Mit etwas Abstand betrachtet, fällt es oft leichter, die Dinge klar zu sehen. Das kennt vermutlich jeder. Auf Abstand gehen, soziale Distanz zu halten ist etwas, das in unseren Kulturkreisen eher ungewohnt ist. Ich kann mir sehr gut vorstellen, was das in Zeiten von Corona bei vielen auslöst. Ist es nicht gerade Nähe, die uns Sicherheit gibt? Die Nähe als Baby zur Mutter, die uns ruhig werden lässt? Wie geht man im Yoga mit Abstand um?
Abstand in sozialen Netzwerken? Fehlanzeige
Ich beobachte dieser Tage, wie einige Menschen in den sozialen Netzwerken gegeneinanderhetzen. Da geht es um verschiedene Dinge. Aber letztlich ist das Muster dasselbe: Jemand positioniert sich mit seiner Meinung und andere fallen sofort wie die Geier auf diese Person ein. Weil sie anderer Meinung sind; weil sie sich persönlich angegriffen fühlen; weil sie sich unbewusst getriggert fühlen. Die Gründe sind vielfältig.
Abstand halten gilt hier anscheinend nicht. Dabei würde dem sozialen Miteinander ein gewisses Abstand-Halten im Sinne von „ich lasse das erstmal wirken, denke drüber nach und antworte erst dann“ guttun.
Im Yoga üben wir uns genau darin. Von unseren Gedanken Abstand zu nehmen. Uns für einen Moment von unseren Gedanken zu distanzieren. Um unsere Gedanken mit etwas Abstand zu betrachten.
Wer ist eigentlich dieser Beobachter, von dem alle reden?
Hier kommt der Beobachter ins Spiel: Denn, es gibt jemanden in uns, der beobachtet. Das bist Du, der Beobachter. Es ist der machtvolle Teil in dir, der nur in der Gegenwart existiert. Denn, derjenige Teil von dir, der sich in seinen Gedanken, Selbstgesprächen und Grübeleien verstrickt, steckt fest in der Vergangenheit oder in einer vorgestellten Zukunft. „Hätte ich…“ oder „was ist wenn…“.
In der Philosophie des Yoga wird das als die Ursache allen Leidens verstanden. Dieses zu sehr verhaftet sein mit uns selbst oder mit unseren Gedanken, Sichtweisen, Meinungen oder Gewohnheiten. Keinen Abstand zu diesen Dingen zu haben.
Siehst du die Dinge, so wie sie sind?
Das Yoga Sutra empfiehlt: Einen Moment innehalten.
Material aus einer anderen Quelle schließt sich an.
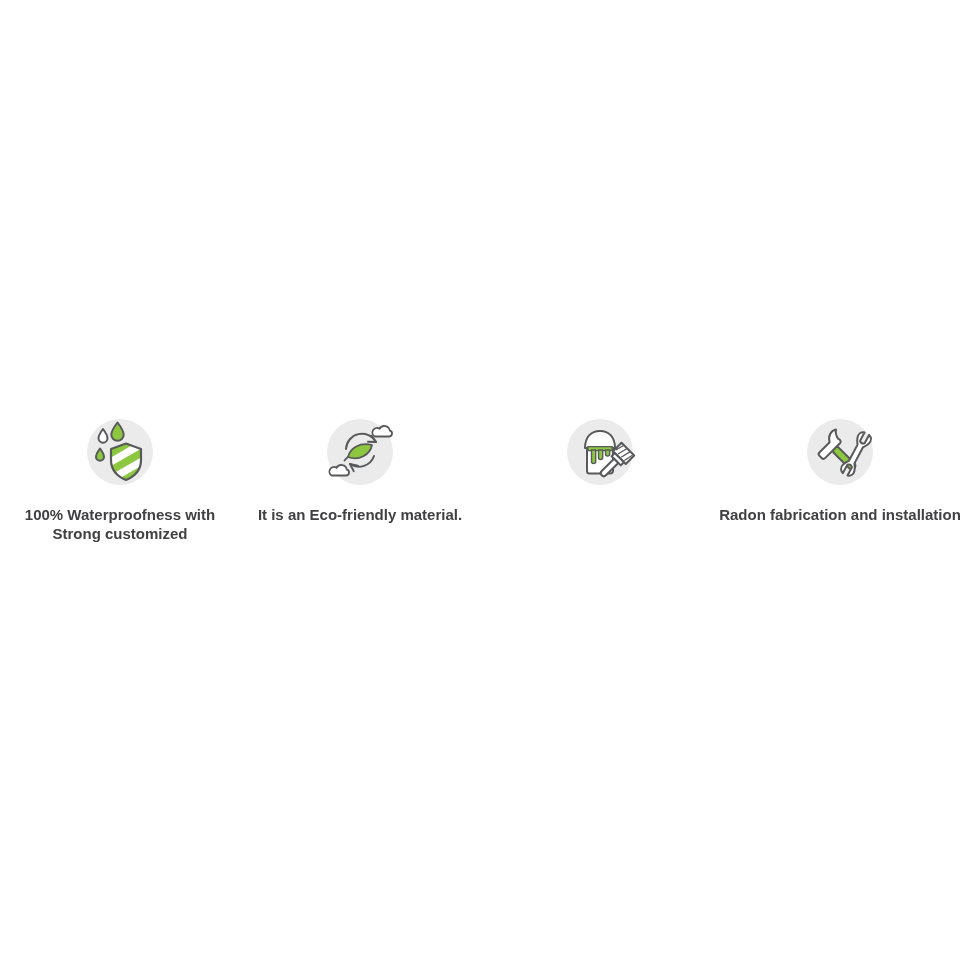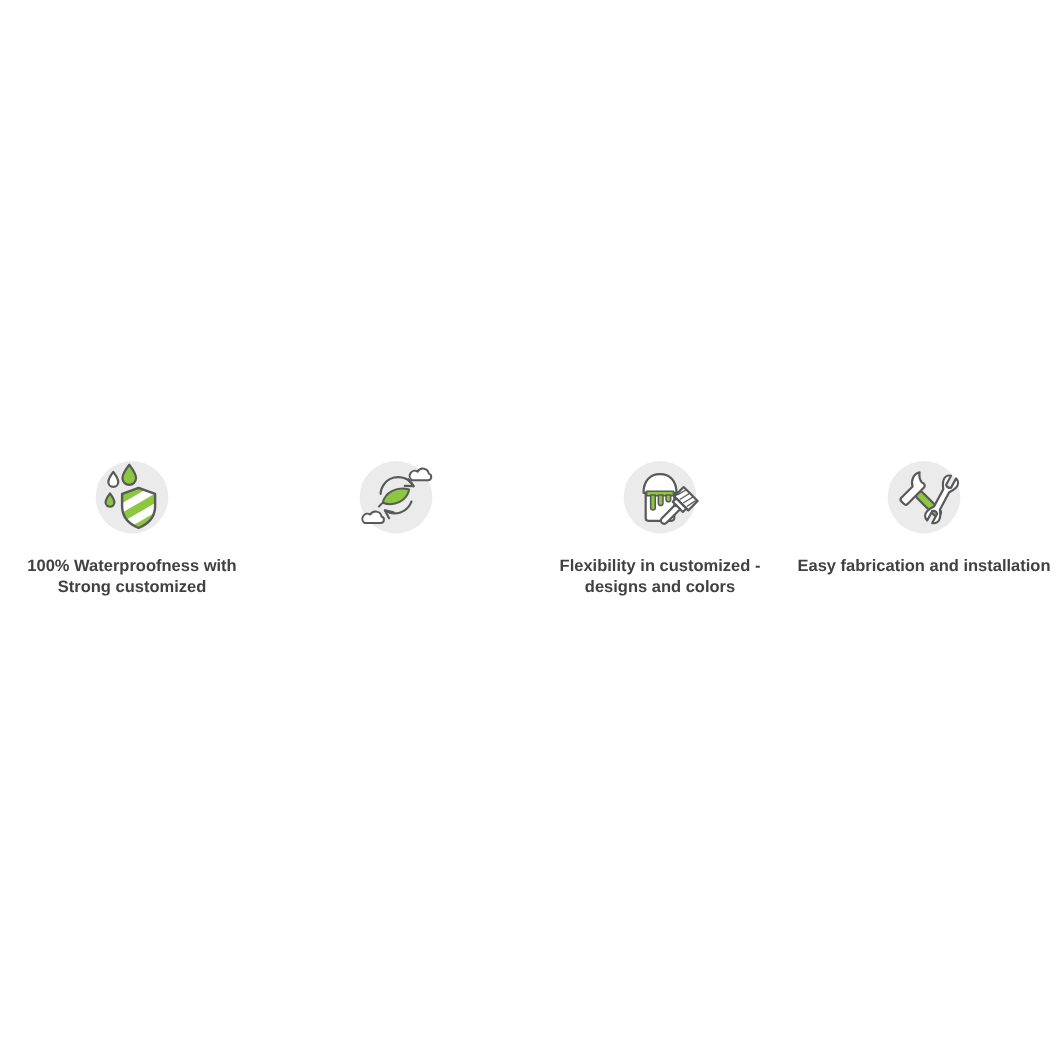"It is an Eco-friendly material." span { html: none -> <span>It is an Eco-friendly material.</span> }
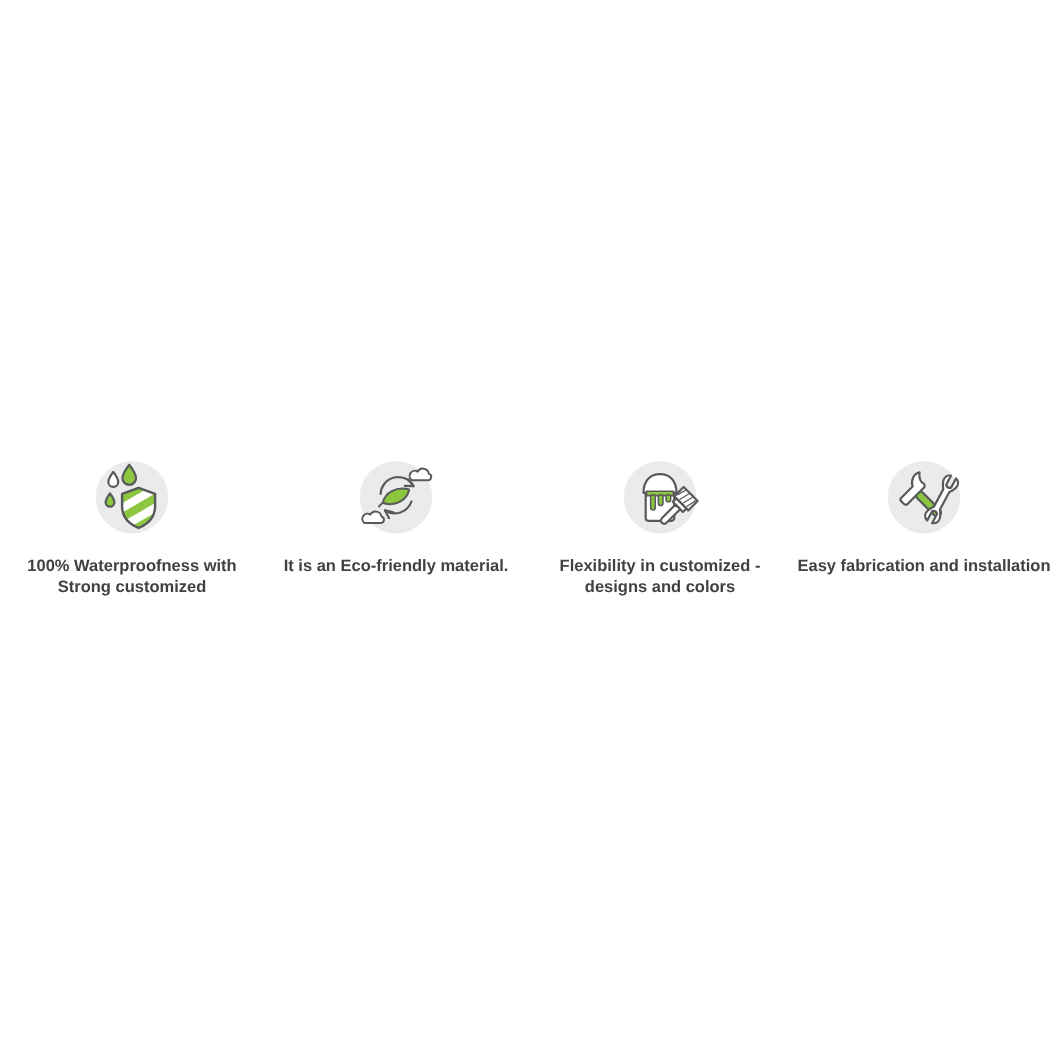"Flexibility in customized -" div.caption { html: <div> <span>Flexibility in customized -</span> <span>designs and colors</span> </div> -> none }
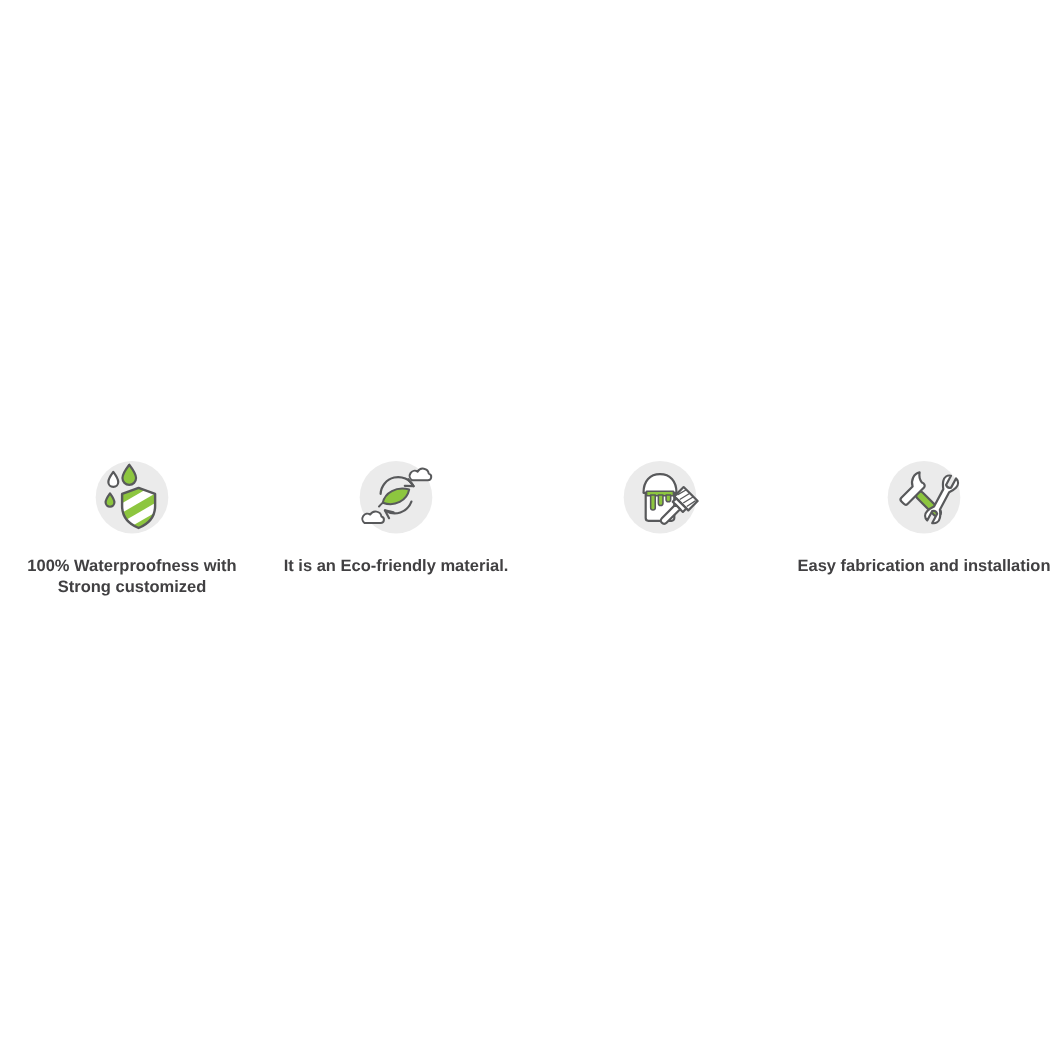"Easy fabrication and installation" span { text: Easy -> Radon }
Lernen, in einen Abstand zu kommen und mit diesem Abstand auf die Dinge zu schauen. Denn, was macht das mit uns: Wir verändern kurzzeitig unsere Perspektive. Handeln nicht mehr aus einer verletzten Vergangenheit oder unsicheren Zukunft heraus, sondern aus dem Moment. Das Handeln wird überlegter und ruhiger. Unsere Entscheidung besser oder angemessener.
Ich kann mich also in diesen Abstand bringen und spüren: Was macht das mit mir? Ist mein Handeln so wie es ist, gut? Kann ich so weitermachen? Brauche ich eine Kurskorrektur?
Abstand schafft Klarheit. Klarheit in Bezug auf das, was mich treibt und lenkt und damit auf mein Handeln und Entscheiden.
Hast du deinen Beobachter schon kennengelernt?